* _SUPPLIED ENTRIES_:
________

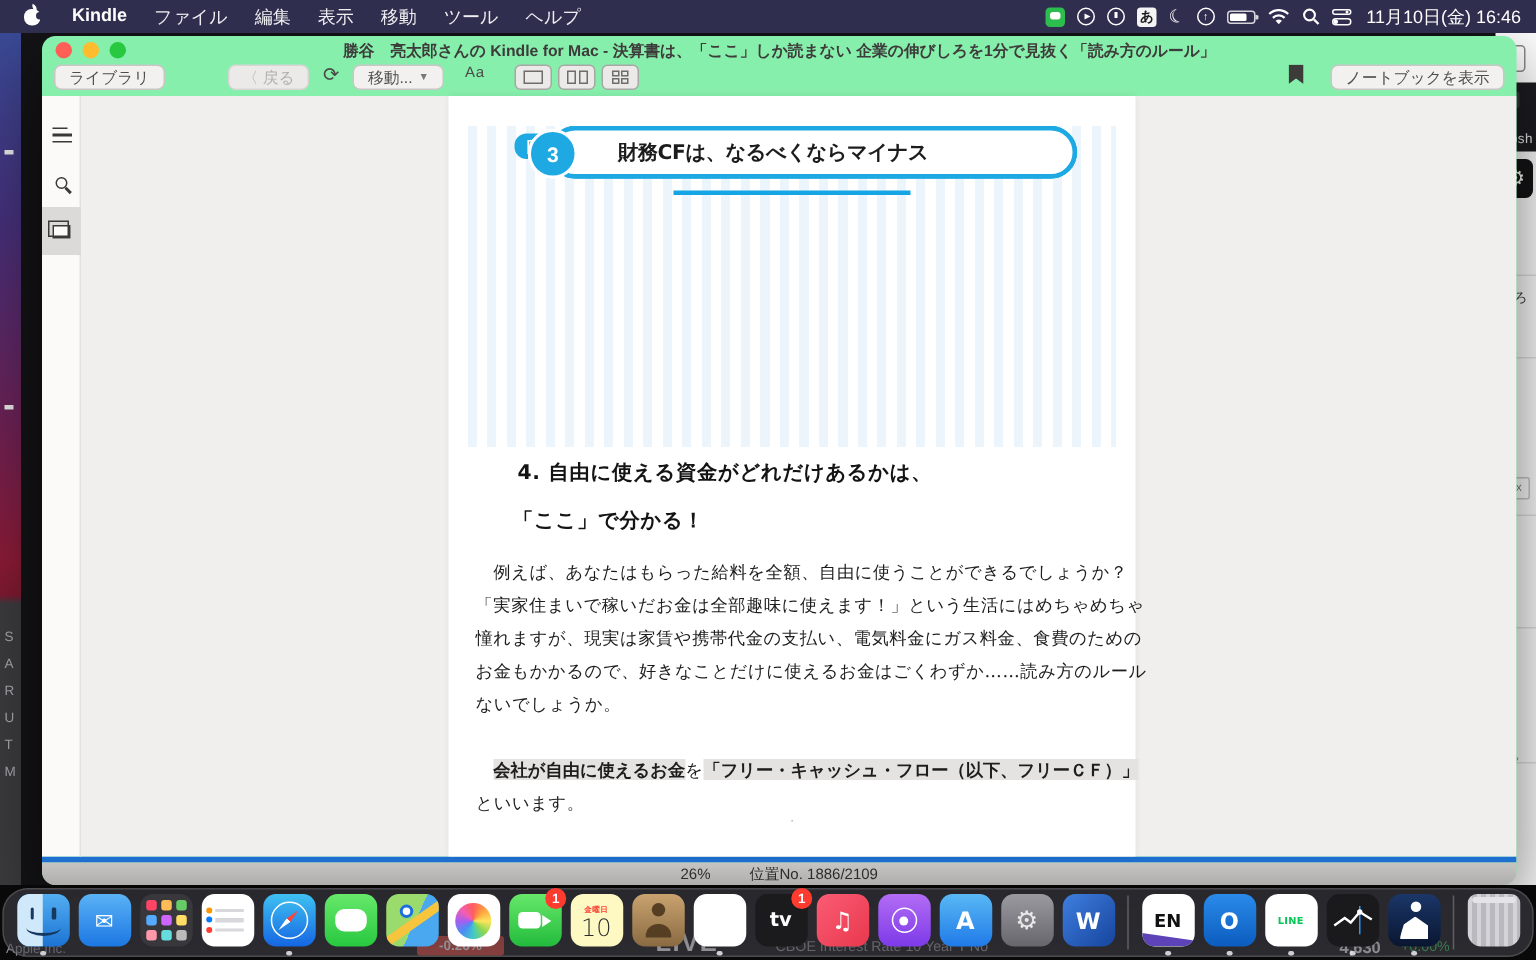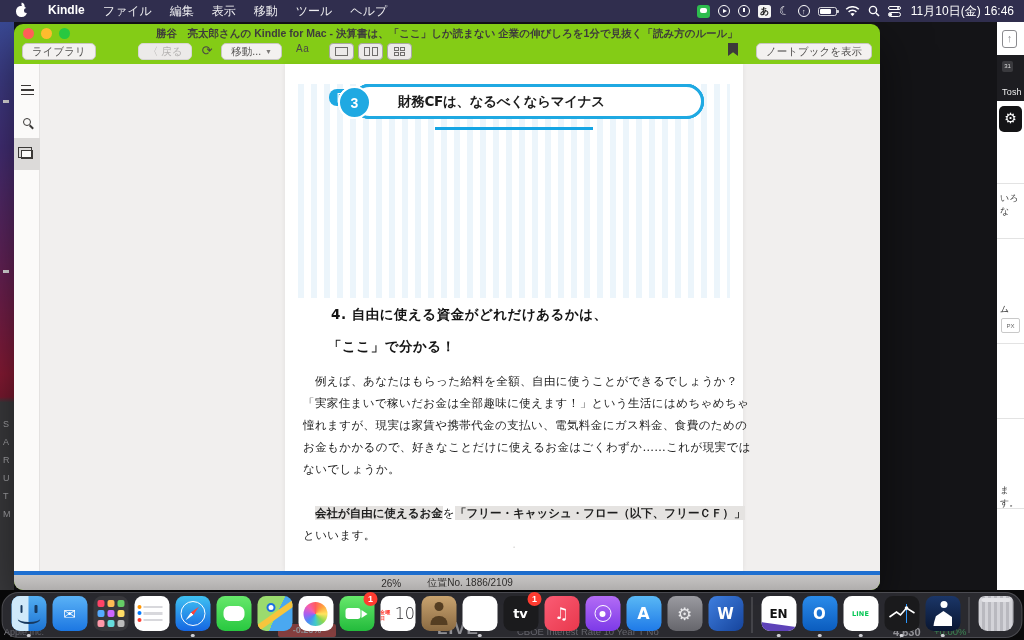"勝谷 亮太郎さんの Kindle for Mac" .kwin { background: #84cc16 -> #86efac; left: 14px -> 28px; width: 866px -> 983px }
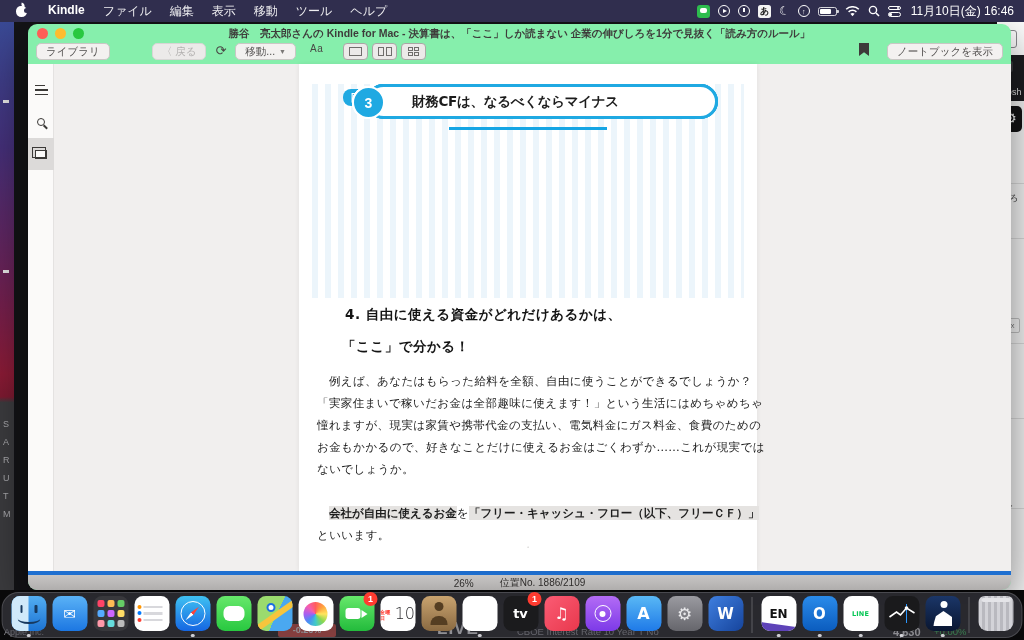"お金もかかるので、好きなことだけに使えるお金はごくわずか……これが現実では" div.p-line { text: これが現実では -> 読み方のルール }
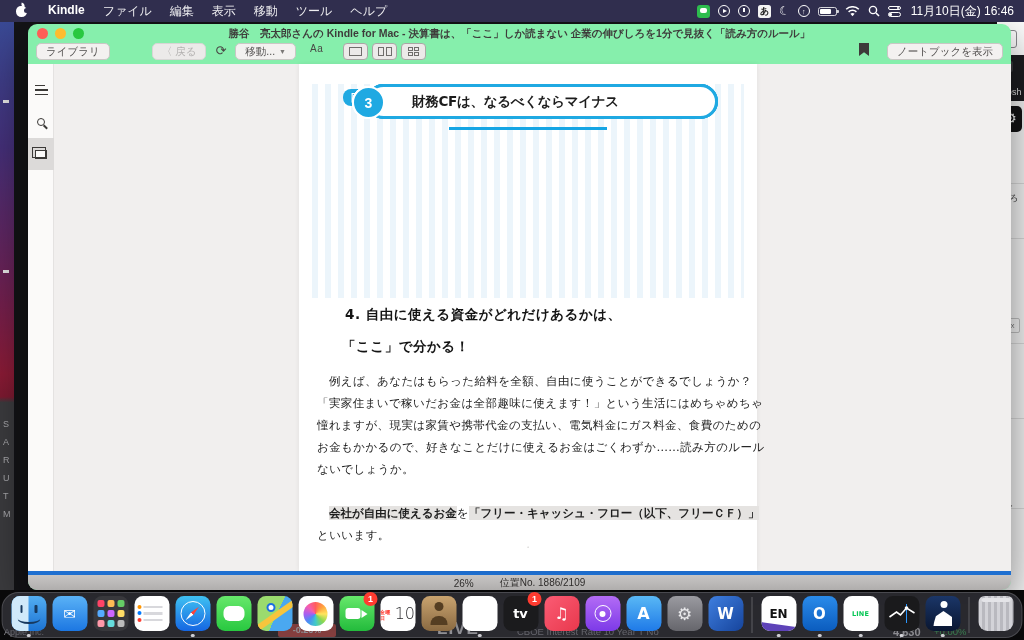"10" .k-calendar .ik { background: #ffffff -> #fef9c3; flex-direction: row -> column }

________

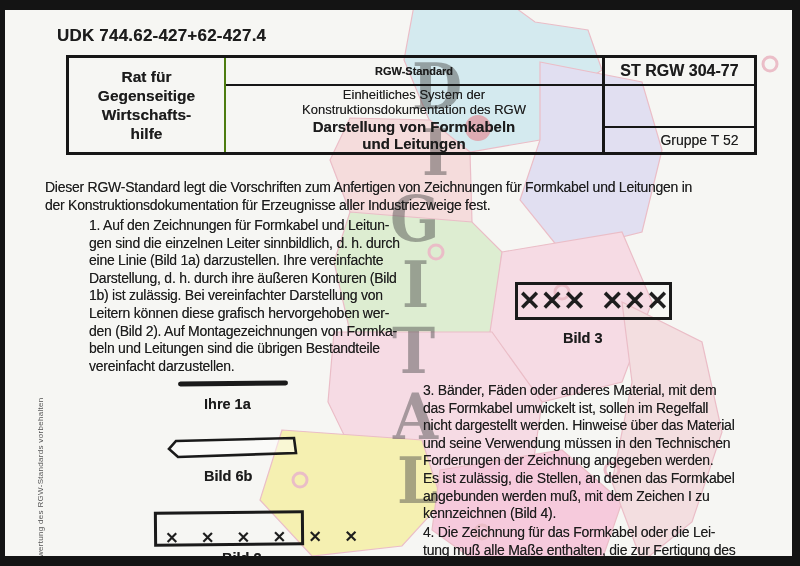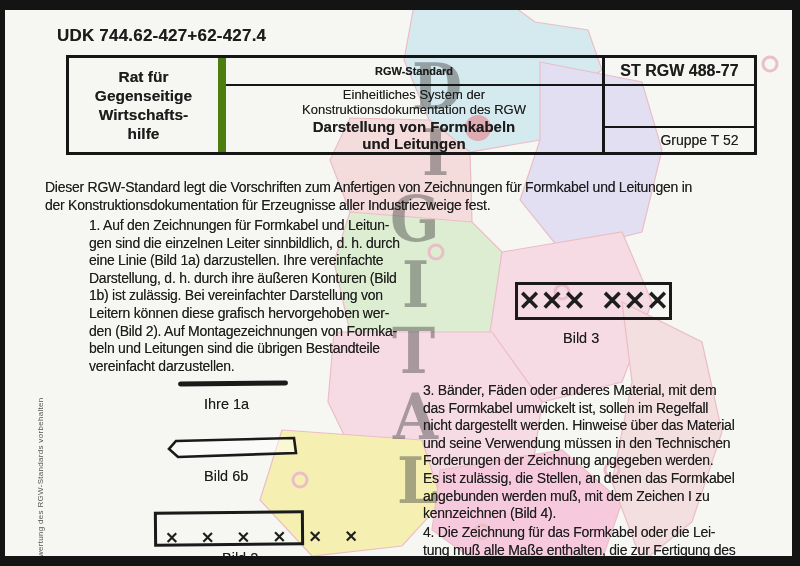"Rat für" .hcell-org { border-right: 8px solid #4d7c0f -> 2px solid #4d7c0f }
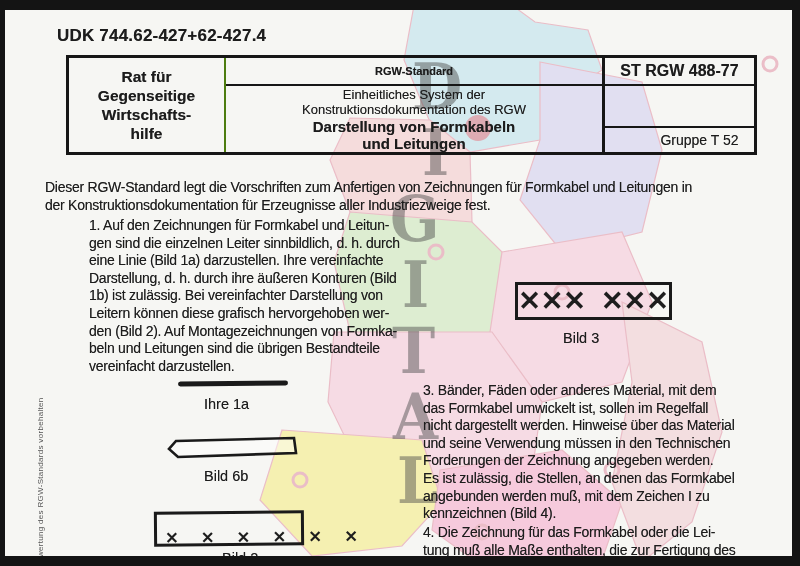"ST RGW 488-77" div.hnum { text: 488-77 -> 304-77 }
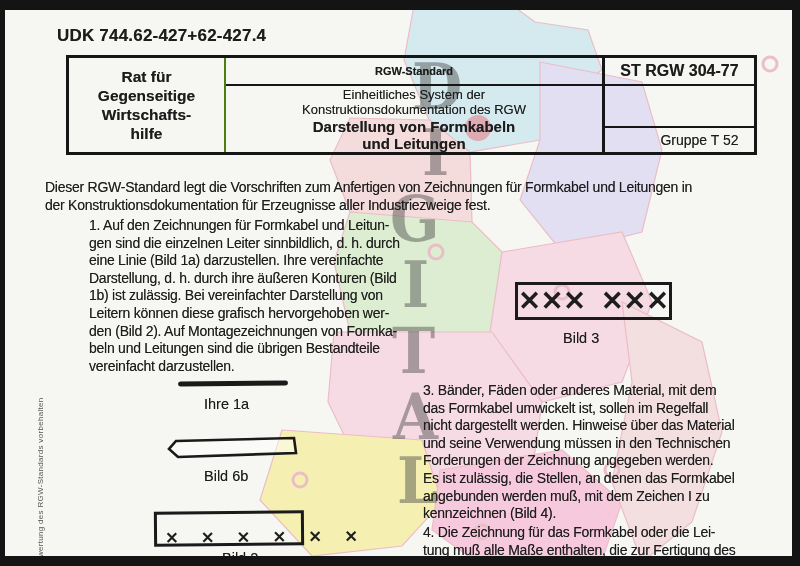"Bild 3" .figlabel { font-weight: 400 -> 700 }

________

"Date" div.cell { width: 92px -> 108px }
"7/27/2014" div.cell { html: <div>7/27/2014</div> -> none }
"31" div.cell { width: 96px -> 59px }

________

* _WHAT THE TASK REQUIRES_: For the listing above, print only the lines starting at the line containing "width: 92px ->" and ending at the line containing "width: 96px ->", exactly, both included.

* _RESULT OF THE EXERCISE_:
"Date" div.cell { width: 92px -> 108px }
"7/27/2014" div.cell { html: <div>7/27/2014</div> -> none }
"31" div.cell { width: 96px -> 59px }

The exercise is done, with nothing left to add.